Merveille du patrimoine mondial, la célèbre place Saint-Marc est bordée par une série de monuments exceptionnels : la Basilique, la Tour de l'Horloge, les Procuraties anciennes et nouvelles et enfin l'Aile Napoléonienne (Ala Napoleonica), aujourd'hui entrée du musée Correr.
Fin 1805, Venise devint la seconde ville du Royaume d'Italie nouvellement créé, tandis que Milan, la capitale, accueillait le vice-roi Eugène de Beauharnais. Couronné Roi d'Italie le 26 mai, Napoléon s'aperçut vite qu'il avait besoin, dans la cité lagunaire, d'un ensemble architectural suffisamment important pour abriter les bureaux de son administration et loger la Cour lors de ses déplacements, que l'on prévoyait nombreux.
Son choix se porta sur la place Saint-Marc, centre politique et religieux de l'ancienne République vénitienne, et plus particulièrement sur l'ensemble formé par la Zecca (Monnaie), la Libreria Marciana et les Procuraties nouvelles.

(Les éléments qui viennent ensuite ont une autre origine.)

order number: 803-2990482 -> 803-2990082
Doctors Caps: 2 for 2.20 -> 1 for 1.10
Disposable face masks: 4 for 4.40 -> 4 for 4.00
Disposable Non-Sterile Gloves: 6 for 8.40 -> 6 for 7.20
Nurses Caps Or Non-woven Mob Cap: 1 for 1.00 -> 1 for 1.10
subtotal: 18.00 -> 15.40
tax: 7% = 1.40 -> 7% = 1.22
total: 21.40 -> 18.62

Il manquait cependant des aménagements dignes d'un palais royal : une vaste salle destinée aux fêtes et aux cérémonies publiques, un escalier monumental et une ouverture sur la place Saint-Marc. C'est pour répondre à cette triple nécessité que Napoléon ordonna la construction de l'Ala Napoleonica, face à la Basilique. Auparavant, la place était fermée par un ensemble tripartite et asymétrique composé de l'église San Geminiano et des deux ailes en retour des Procuraties nouvelles et anciennes. Sur l'intervention d'Eugène de Beauharnais, le projet retenu fut celui de l'architecte Giovanni Antonio Antolini, qui prévoyait la destruction de cet ensemble. Après de multiples vicissitudes et le remplacement d'Antolini par Giuseppe Maria Soli, assisté de Lorenzo Santi, le nouveau bâtiment fut achevé en 1836, durant l'occupation autrichienne. Napoléon et Eugène ne visitèrent jamais le monument, mais celui-ci conserva sa dénomination d'origine pour rappeler qu'il avait été commencé durant les années françaises.

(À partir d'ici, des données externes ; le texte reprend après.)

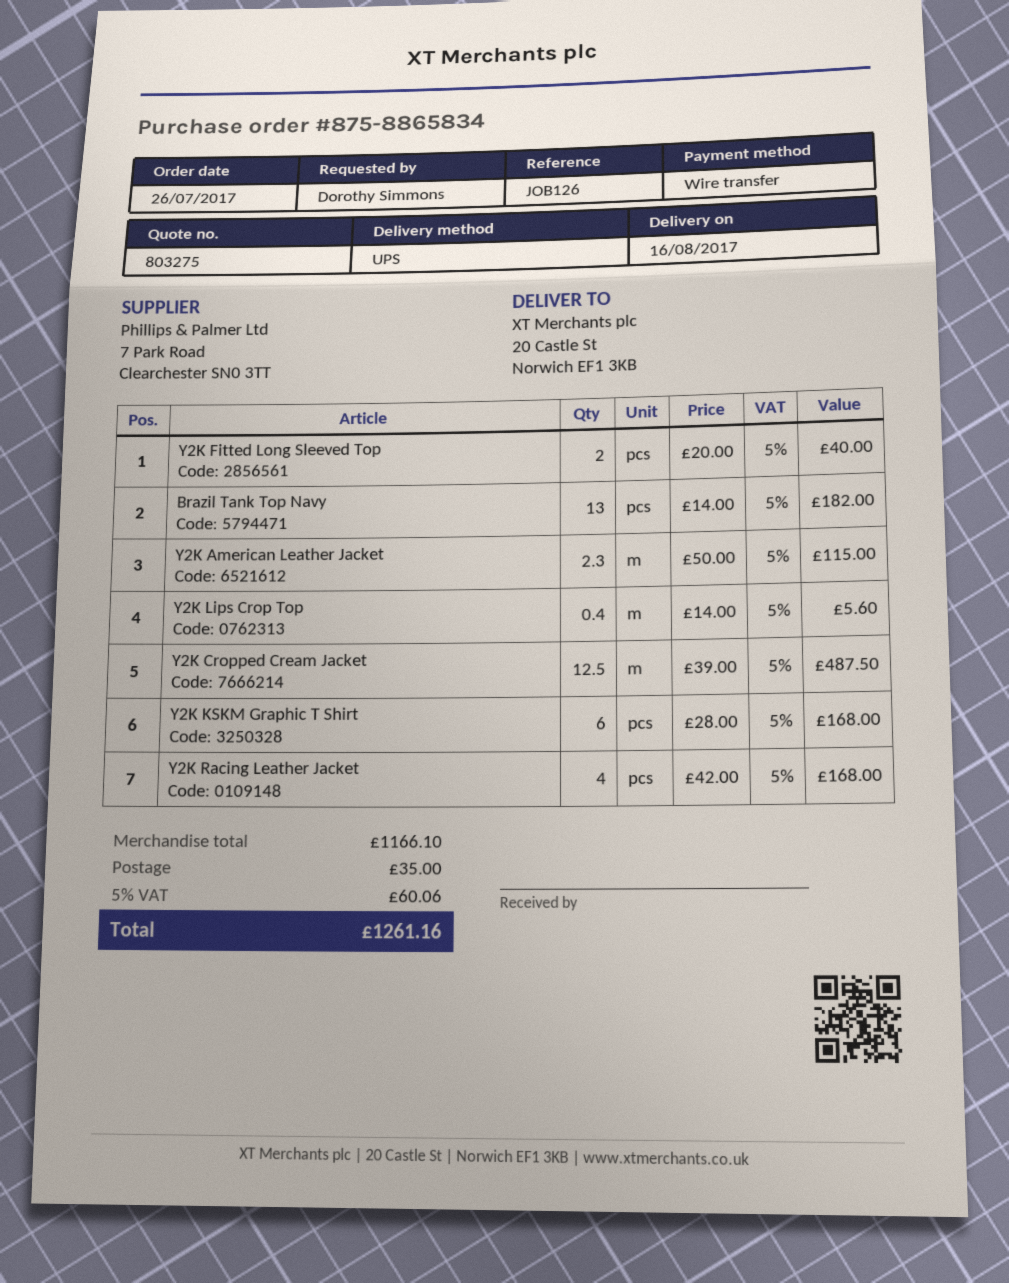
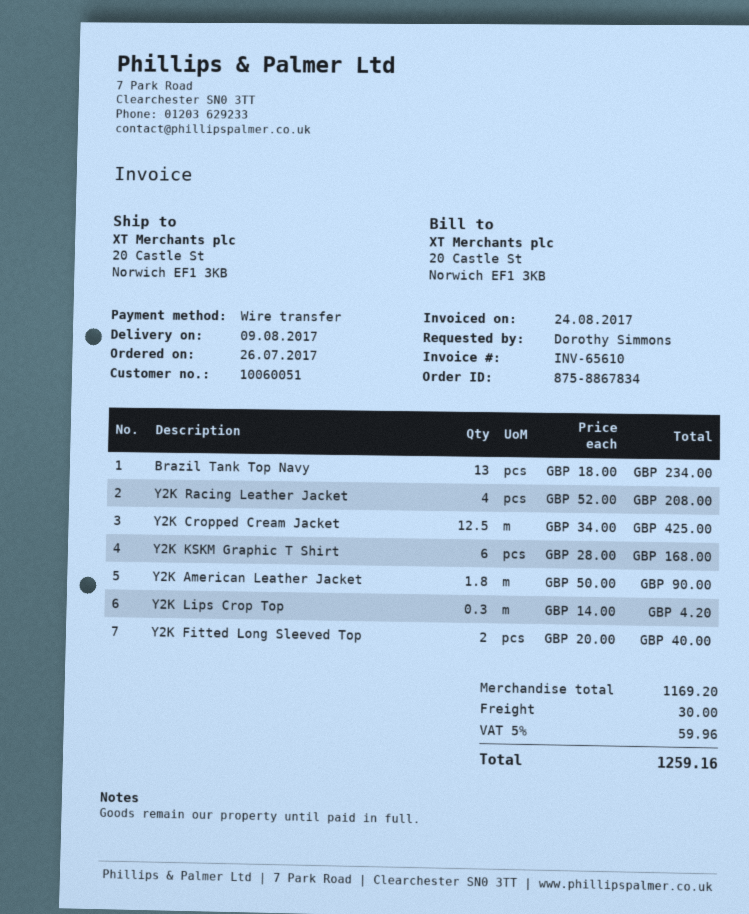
order number: 875-8865834 -> 875-8867834
delivery date: 2017-08-16 -> 2017-08-09
Brazil Tank Top Navy: 13 x 14.00 = 182.00 -> 13 x 18.00 = 234.00
Y2K American Leather Jacket: 2.3 x 50.00 = 115.00 -> 1.8 x 50.00 = 90.00
Y2K Lips Crop Top: 0.4 x 14.00 = 5.60 -> 0.3 x 14.00 = 4.20
Y2K Cropped Cream Jacket: 12.5 x 39.00 = 487.50 -> 12.5 x 34.00 = 425.00
Y2K Racing Leather Jacket: 4 x 42.00 = 168.00 -> 4 x 52.00 = 208.00
subtotal: 1166.10 -> 1169.20
shipping: 35.00 -> 30.00
tax: 5% = 60.06 -> 5% = 59.96
total: 1261.16 -> 1259.16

L'Aile Napoléonienne a parachevé l'ordonnancement de la place Saint-Marc en l'unifiant avec cohérence. Côté Basilique, l'élévation extérieure s'inspire de celle des Procuraties nouvelles. La façade vers l'Ascensione est plus composite et s'inspire du modèle sansovinien de la Libreria. Au centre du bâtiment, un grand portique (Sottoportego San Geminiano) fait communiquer la place Saint-Marc avec le reste de la ville. Il donne accès à l'escalier d'honneur, chef-d'oeuvre néo-classique, dont la décoration fut dirigée par Giuseppe Borsato, le dernier grand peintre décorateur vénitien, qui travailla également au théâtre de la Fenice. Rampes à balustres, pilastres ioniques, revêtements en pierre et marbre rose, bas-reliefs de Victoires ailées et de guirlandes, trophées militaires et scènes de l'histoire antique composent un ensemble d'une rare élégance. La fresque du plafond, Le Triomphe de Neptune est l'oeuvre de Sebastiano Santi.
L'escalier d'honneur conduit dans un premier salon, actuellement occupé par la librairie du musée Correr, et qui servait à l'origine de vestibule à la salle de bal. Ses murs et son plafond sont ornés de fresques et de peintures en camaïeu dues à Borsato et à son atelier. La salle de bal fut achevée à une époque tardive ; son ample balustrade, son élégante colonnade et la richesse de son ornementation en font un lieu privilégié pour l'organisation d'événements de prestige tels que concerts et expositions. La salle du trône était quant à elle destinée à cet effet. Enfin, l'Aile Napoléonienne est unifiée par un long corridor dont les fenêtres donnent sur la place Saint-Marc.
Depuis plusieurs années, la Direction des Musei Civici Veneziani s'est engagée dans un vaste programme de restauration et de conservation des bâtiments abritant le Musée Correr. Une importance particulière a été accordée à l'Ala Napoleonica. Les travaux ont, entre autres, abouti à une spectaculaire restauration de la salle de bal.
Le Comité Français de Sauvegarde de Venise engage aujourd'hui un projet de restauration de la partie centrale du monument. Les travaux se concentreront sur trois lieux principaux : le portique de San Geminiano, le grand escalier d'honneur et le vestibule de la salle de bal. La Fondation Napoléon est partenaire de cette opération de mécénat.